### WORK ITEM
Work out how many lines in the data include the string "Earring"; reply with that number alone.

(Version difference data)
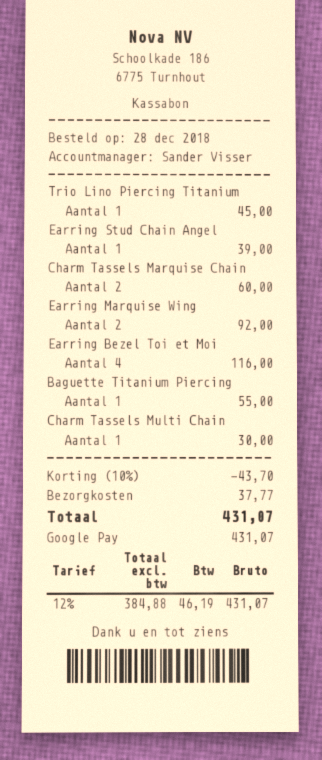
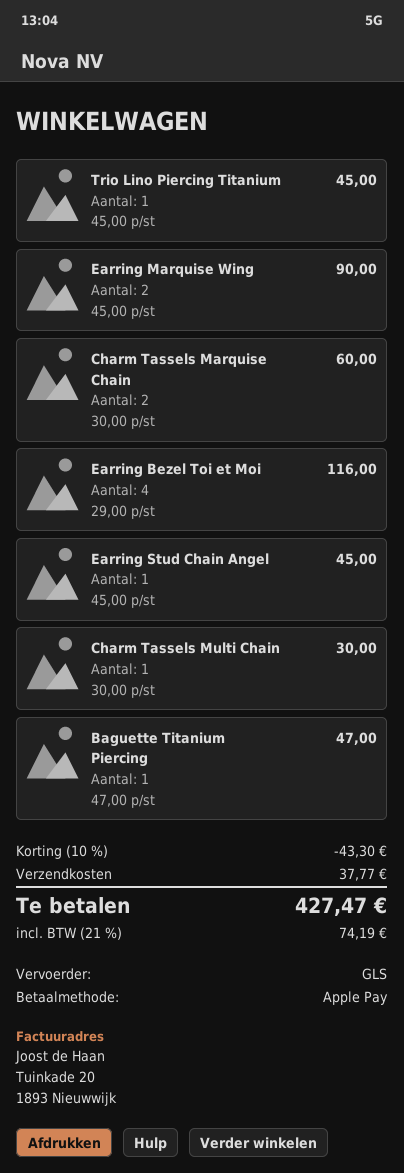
payment method: Google Pay -> Apple Pay
Earring Stud Chain Angel: 1 for 39.00 -> 1 for 45.00
Earring Marquise Wing: 2 for 92.00 -> 2 for 90.00
Baguette Titanium Piercing: 1 for 55.00 -> 1 for 47.00
discount: 10% = 43.70 -> 10% = 43.30
tax: 12% = 46.19 -> 21% = 74.19
total: 431.07 -> 427.47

### RESPONSE BOX
2